She nodded slightly. "Would you do me a small favour?" she questioned. "Could you turn the lights off, please?"
I approached the door and did as she requested. The room sank into darkness, and she brought the oil lamp to life again to give her the modicum of light that she required from where she was perched. It was a dim glow with a minimal radius, but when I returned to sit at her side, it was wide enough for us both to sit within.
"I prefer working in the dark," she mouthed. "It allows me to think without distraction."
"Life goes on..." she mused to herself, and I frowned a little. "What did you say?"
"I was just coming to terms with what you said," she explained. "That no matter what happens, life will continue to go on. Ponies come and go, but at the end of it all, life continues its course, even when we ourselves are gone."
"This is an important decision for me," she said, turning to face me with absolute tenacity. Her eyes were penetrating. "I cannot put it off forever. I do not have the time that you have spoken of. I shall be making my choice, and I will be sticking to it."
I felt during that moment that something in Rarity had changed. Rather than her indecisiveness having deceived her, I had the impression put upon me that she had somehow made some form of resolve. Whether it was my words that caused it was difficult to establish, although often it was my voice that gave her own meaning. She had concerned me with her own concerns, but her insistence on denying the sins of procrastination any longer spoke volumes about her state of mind. To follow the heart is entirely wise, for the palpitation of truth is the grandest prize; and had I been the loving force that I claim to be, I would have put her out of her misery. But to give in now was her utmost frustration, for a charmed heart is prone to abortion; to dim the shine would betray the mind, and so to pursue her dream she was hopelessly resigned. Now that every choice in life has its price, her own decision would be her greatest sacrifice.
"I did not yet tell you why I call it my inspiration room," she said, breaking the morose tension that she had created. "It is because within this room I keep anything that inspires me."
"Like what?" I asked matter-of-factly, understanding that there was some revelation that she wished to impart. She paused for a moment and let out a deep breath.
"-Things that remind me of happy times," she said. "And a book of ideas like no other." She directed my eyes towards an unassuming tome among many larger, grander books. It was old, but well-read; the pages had been dampened with a faint yellow crust, but the words were of absolute importance. "This book was written many years ago by a relatively unknown pony," she explained, opening the pages and breathing in their spicy musk. "I have used it since I was little, making notes and annotations around the outside of my dreams. The author left blank pages at the back, but I quickly filled them in. Now I write around the borders and edges of the pages. It is where I keep my greatest ideas."

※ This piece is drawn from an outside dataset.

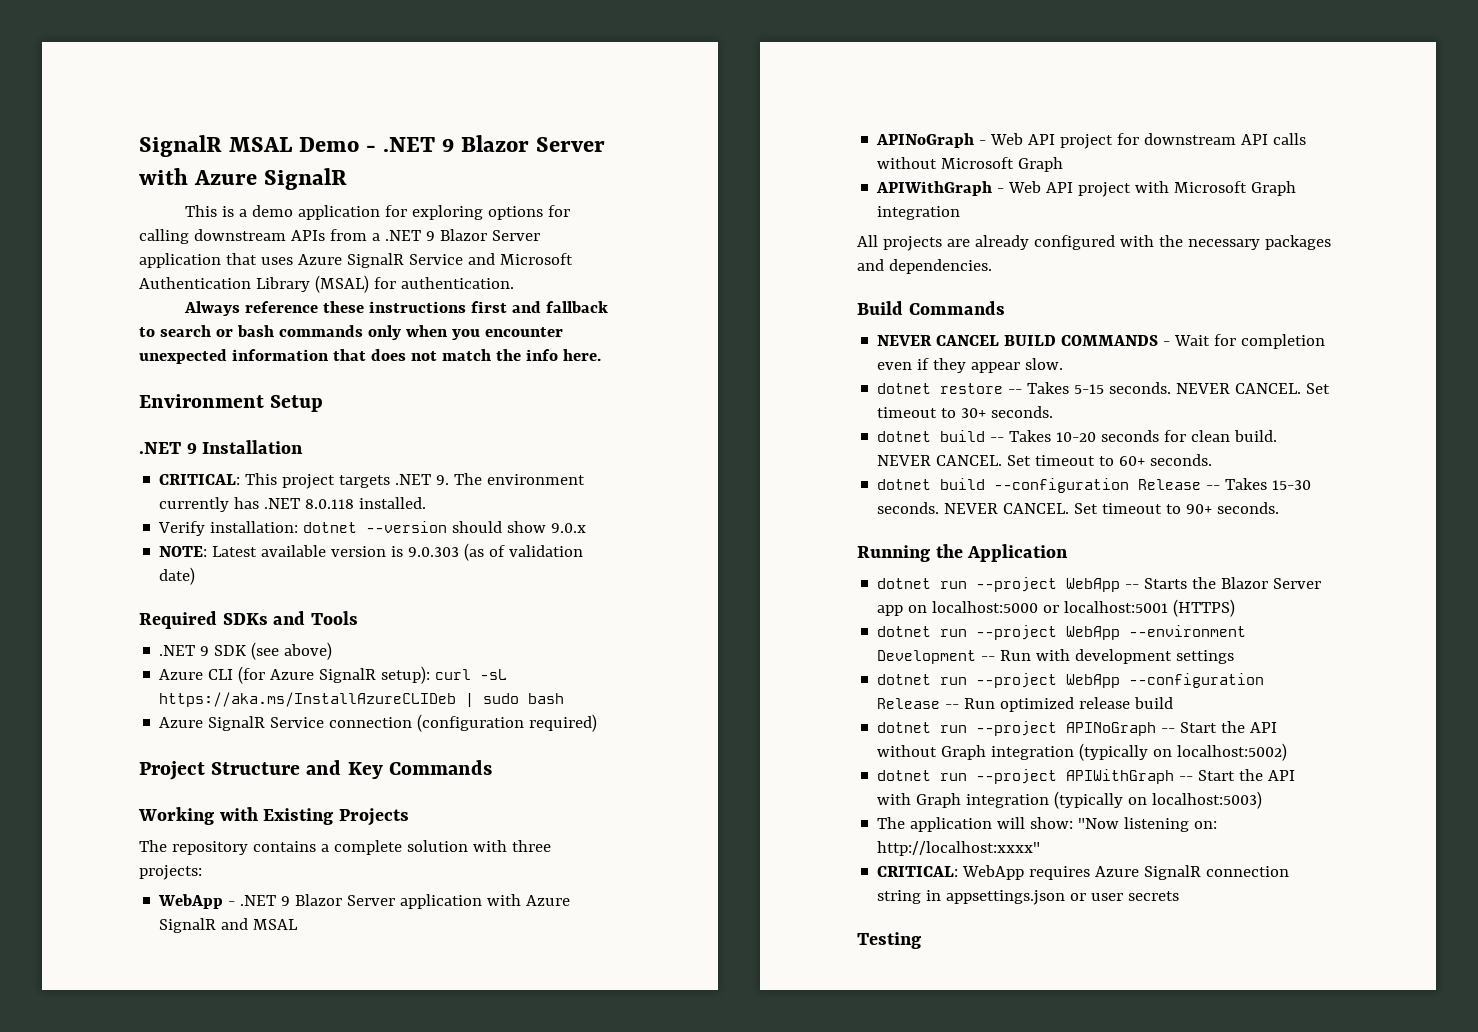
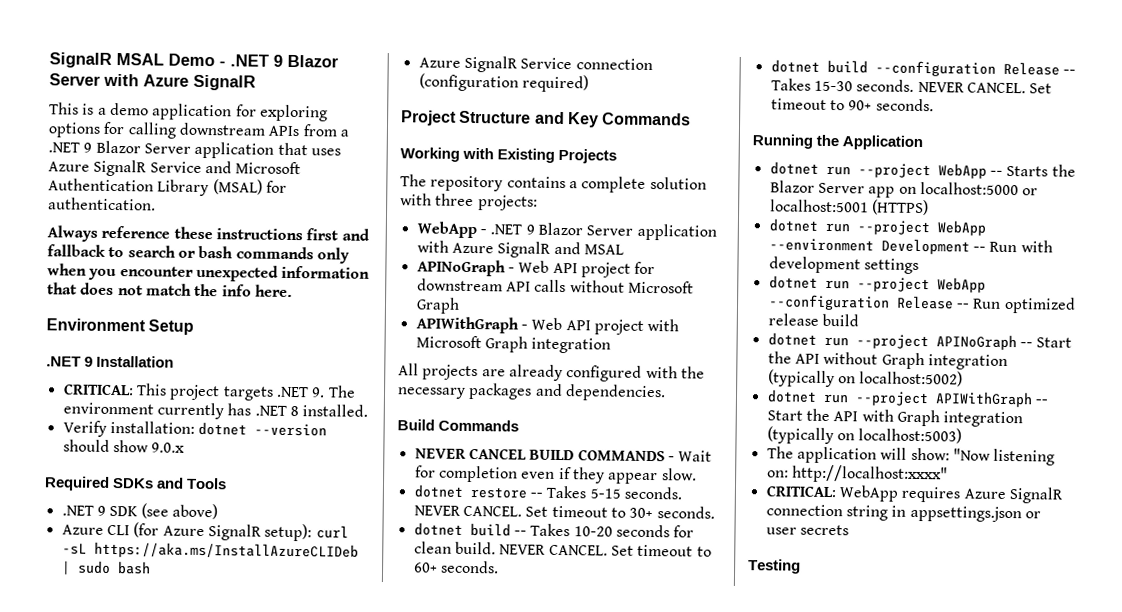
- CRITICAL: This project targets .NET 9. The environment currently has .NET 8.0.118 installed.
+ CRITICAL: This project targets .NET 9. The environment currently has .NET 8 installed.
- NOTE: Latest available version is 9.0.303 (as of validation date)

I looked upon a single page of the book, for Rarity was understandably possessive of it. It was, as she had implied, adorned with her own ideas for designs, all of which blew my mind, for none were available to ponies upon any market that I knew of, and each suggestion was the pure product of unadulterated inspiration. Such was the magnitude of what I saw, that she closed the book rather sharply, slotting it away once more. "Mr. Orange may have some sketches," she said softly, "but he will never have the mind that created them, even should I come to work with him. These ideas must stay here forever. And, should I lose sight of them, I entrust them to you." Her faith in me was well-decided, for I imprinted the location of the book on my mind, and said no more about it for a while, as I saw that Rarity was ready to show me more of the secrets of her room, and, at that moment in time, I had not yet understood the significance of the text, for my thoughts were directed towards other things.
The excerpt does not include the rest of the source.